Your instructions. Go through the data below and copy each line that includes "label".

Screenshot and code edit data
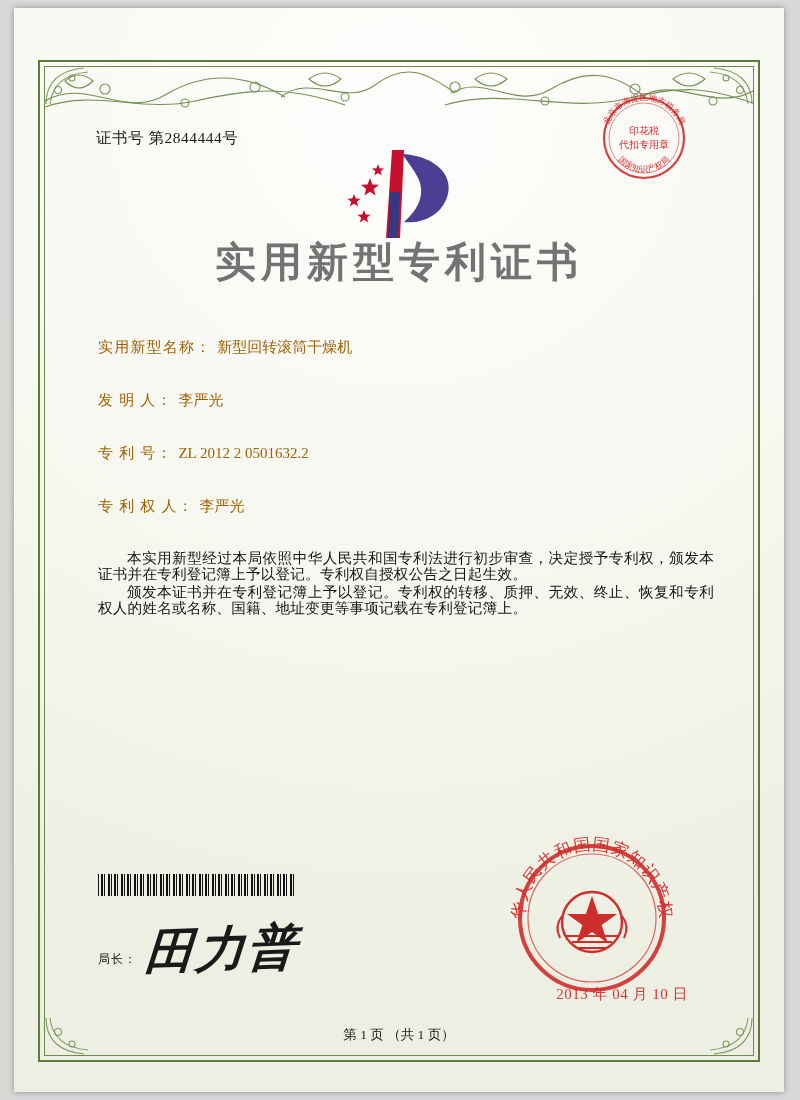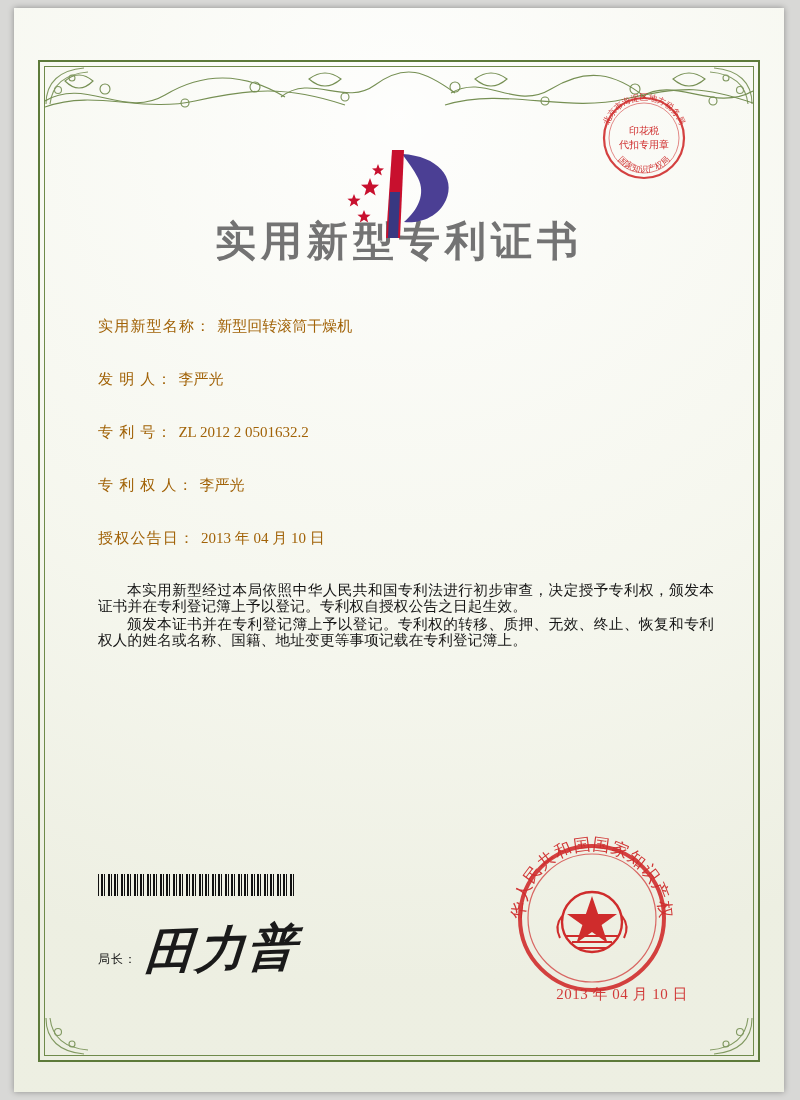--- a/index.html
+++ b/index.html
@@ -305,20 +305,21 @@
         <text font-size="8.5" fill="#cf2c2c" opacity=".95" font-family="'Liberation Serif',serif">
           <textPath href="#arcBot" startOffset="50%" text-anchor="middle">国家知识产权局</textPath>
         </text>
         <text x="52" y="48" font-size="10" fill="#cf2c2c" text-anchor="middle" font-family="'Liberation Serif',serif">印花税</text>
         <text x="52" y="62" font-size="10" fill="#cf2c2c" text-anchor="middle" font-family="'Liberation Serif',serif">代扣专用章</text>
       </svg>
     </div>
 
     <div class="content">
 
+      <div class="cert-no">证书号 第2844444号</div>
 
       <div class="logo">
         <svg width="130" height="92" viewBox="0 0 130 92">
 
           <path d="M68 6 C 104 8, 122 30, 112 52 C 104 70, 84 76, 70 74 C 84 62, 92 46, 84 30 C 80 22, 74 14, 68 6 Z" fill="#4b3f94"></path>
 
           <path d="M58 2 L 70 2 L 66 90 L 52 90 Z" fill="#c8102e"></path>
 
           <path d="M56 44 L 66 44 L 64 90 L 54 90 Z" fill="#1f3f8f" opacity=".85"></path>
 
@@ -343,24 +344,20 @@
           <span class="field-value">李严光</span>
         </div>
         <div class="field-row">
           <span class="field-label">专  利  号：</span>
           <span class="field-value">ZL 2012 2 0501632.2</span>
         </div>
         <div class="field-row">
           <span class="field-label">专 利 权 人：</span>
           <span class="field-value">李严光</span>
         </div>
-        <div class="field-row">
-          <span class="field-label">授权公告日：</span>
-          <span class="field-value">2013 年 04 月 10 日</span>
-        </div>
       </div>
 
       <div class="para-block">
         <p class="para">本实用新型经过本局依照中华人民共和国专利法进行初步审查，决定授予专利权，颁发本证书并在专利登记簿上予以登记。专利权自授权公告之日起生效。</p>
         <p class="para">颁发本证书并在专利登记簿上予以登记。专利权的转移、质押、无效、终止、恢复和专利权人的姓名或名称、国籍、地址变更等事项记载在专利登记簿上。</p>
       </div>
     </div>
 
     <div class="barcode"></div>
 
@@ -389,15 +386,16 @@
               <path d="M-20 20 L20 20"></path>
             <path d="M-14 26 L14 26"></path>
             <path d="M-30 -6 q -8 10 -2 22"></path>
               <path d="M30 -6 q 8 10 2 22"></path>
           </g>
         </g>
       </svg>
     </div>
     <div class="seal-date">2013 年 04 月 10 日</div>
 
+    <div class="page-footer">第 1 页 （共 1 页）</div>
 
   </div>
 </div>
 
 </body></html>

Solution to the problem.
           <span class="field-label">专  利  号：</span>
           <span class="field-label">专 利 权 人：</span>
-          <span class="field-label">授权公告日：</span>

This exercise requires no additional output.